Figure 2 shows the effects of some of these operations on the diffraction pattern. Notably, we consider the aforementioned operations to be parameterized by random variables. In most cases, these random variables are sampled from a uniform distribution with reasonable ranges and are detailed in Table 1. We implement these operations in PyTorch (version 2.0), and the simulation is performed by using configuration files that specify these aforementioned ranges. Naturally, we have separate configuration files for simulating training and testing data, ensuring no overlap between the parameters sampled for the aforementioned operations. We, therefore, call this the invariance test set. We carry out the simulation with 90% of the ICSD crystal structures (≈180,000 structures), along with our non-overlapping parameter sampling strategy to simulate about 1.08 million XRD patterns (six diffraction patterns per ICSD structure) for the training set and about 360,000 XRD patterns (two diffraction patterns per ICSD structure) for the invariance test set. We also have the usual equivariance test set that simply uses XRD patterns simulated from 10% of the ICSD structures (≈20,000 structures) that are kept separate from those used in training. We then simulate about 40,000 XRD patterns (two diffraction patterns per ICSD structure) by sampling using the training set simulation parameters. Further implementational details can be found in our code (see Data and Code Availability Statement).

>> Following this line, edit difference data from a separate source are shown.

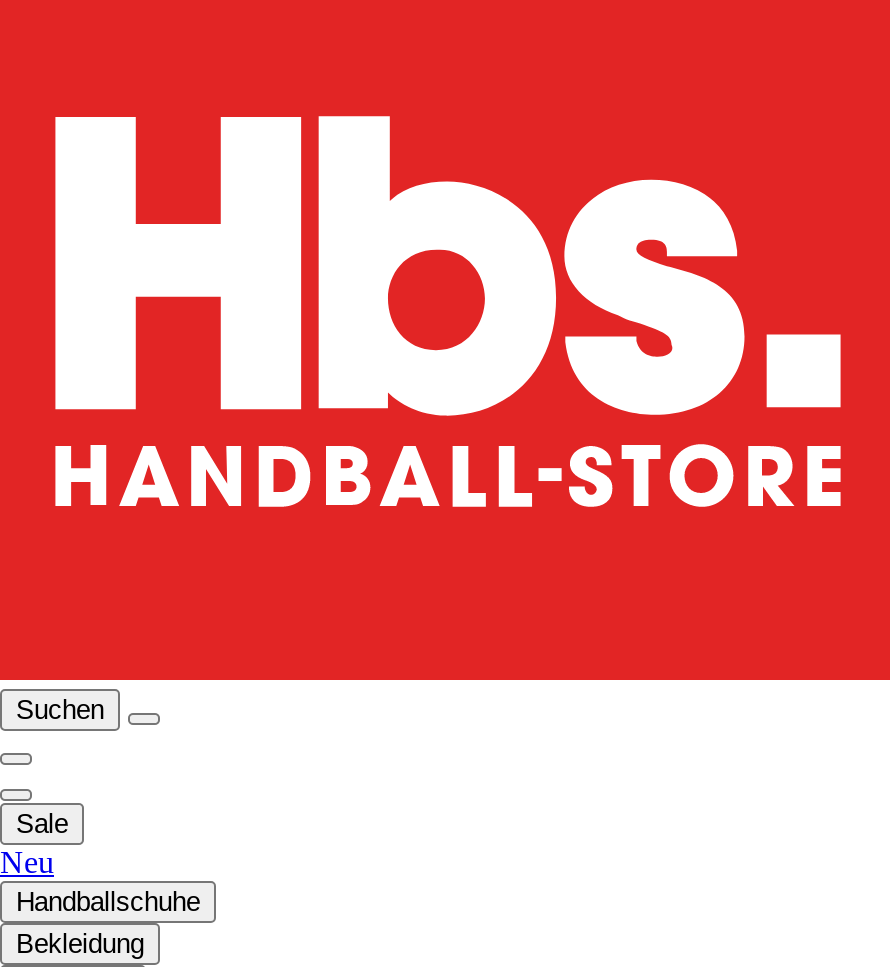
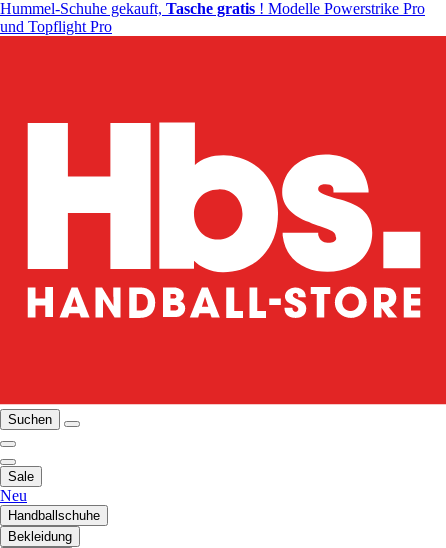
+ Hummel-Schuhe gekauft, Tasche gratis! Modelle Powerstrike Pro
+ und Topflight Pro
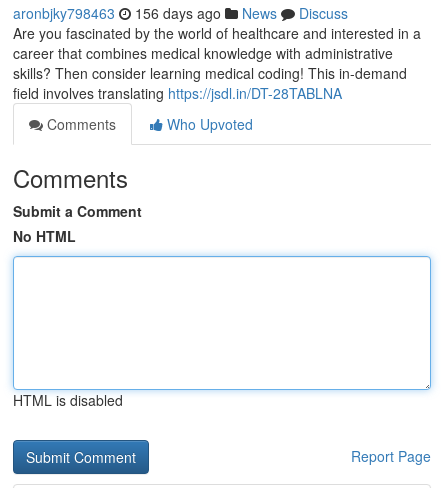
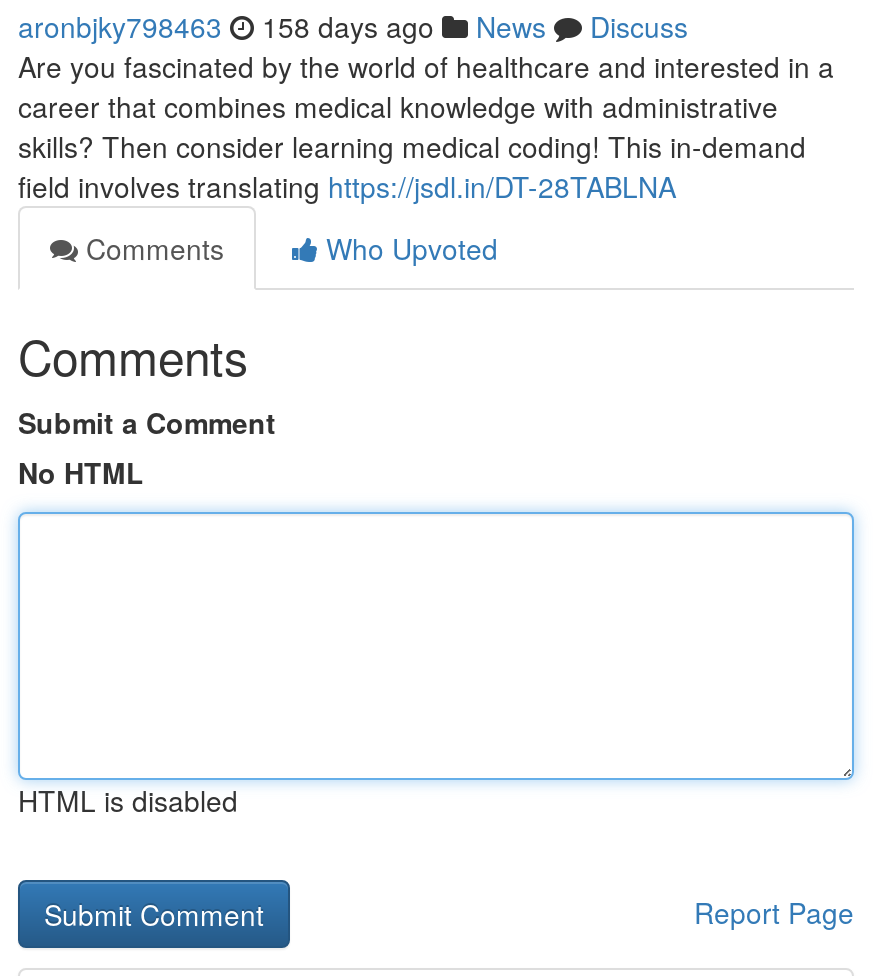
- aronbjky798463 156 days ago News Discuss
+ aronbjky798463 158 days ago News Discuss
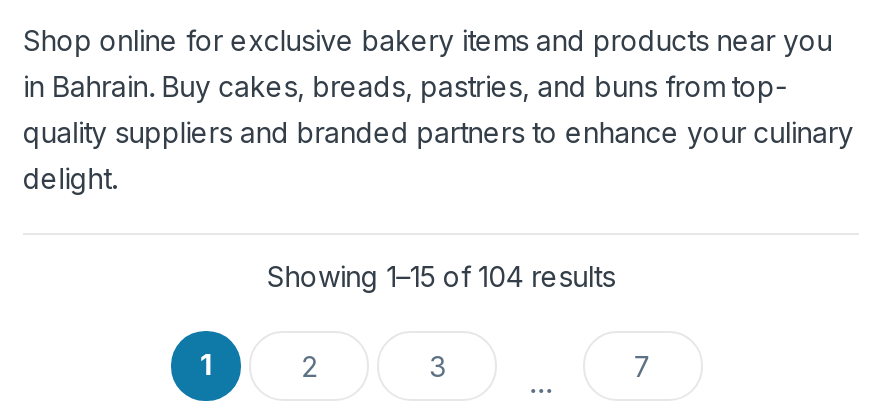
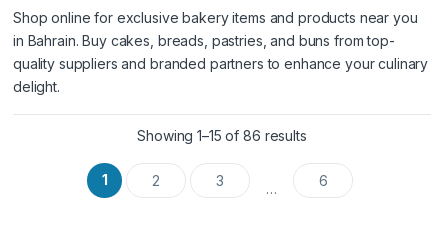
- Showing 1–15 of 104 results
+ Showing 1–15 of 86 results

- 7
+ 6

Together, this follows our robust testing strategy discussed earlier in Section 3. The equivariance test set is also considered a validation set, which is used to track the training progress and stop training when this accuracy starts to decrease to prevent the model from overfitting.

For the equivariance test set, the classification accuracy of the CNNstatic model for the crystal system (CS), extinction group (EG), and space group (SG) is 89%, 82%, and 79%, respectively. However, for the invariance test set, the classification accuracy drops significantly to 40% for CS, 33% for EG, and 24% for SG. These results indicate that the model struggles to generalize effectively when faced with variations introduced by the aforementioned experimental effects.

Additionally, we also test the model in our experimental test set, containing 82 diffraction patterns whose wide variety of background radiation is described manually for each pattern. It is prudent to mention here that even after the background subtraction, there is often a significant amount of background noise. The testing performed here can therefore validate the effectiveness of our simulation pipeline in modeling effects due to significant background noise. However, the classification accuracy for CS, EG, and SG on the experimental test set is only 22%, 15%, and 13%, respectively.

These results demonstrate that despite extensive efforts to model the signal processing details in the simulation pipeline and to train a CNN model accurately, the performance remains unsatisfactory. Any further attempts to tune the model would likely lead to an overfitting to the specific training data distribution.

4.4. CNN with Augmentations

This computational experiment approaches the challenge of designing a data-driven powder XRD indexing algorithm from a novel perspective. To begin, we draw on established ontology in the field of machine learning (ML), particularly concerning the relationship between inputs and outputs in such models.

In traditional ML domains, such as computer vision and natural language processing, models are categorized based on the nature of the dataset:

• Supervised Learning: both inputs and outputs are fully labeled for all instances in the dataset.
• Unsupervised Learning: outputs are entirely unlabeled, and the model discovers patterns or structures in the data without explicit guidance.
• Semi-Supervised Learning: a portion of the data is labeled, while the rest remains unlabeled.
• Self-Supervised Learning: partial relationships between inputs and outputs are leveraged during different stages of the training pipeline. Self-supervised models generate pseudo-labels or pretext tasks to aid in learning meaningful representations.

In the context of indexing XRD measurements—or structure determination more broadly—we encounter a unique challenge, namely, the lack of sufficient real experimental data for training a reliable ML model, as alluded to already. This necessitates the use of simulated data derived from known crystal structures. Unlike conventional ML applications, this problem involves a peculiar inversion where the output (crystal structure information) is known, but the input (the XRD pattern) must be generated or simulated from the output.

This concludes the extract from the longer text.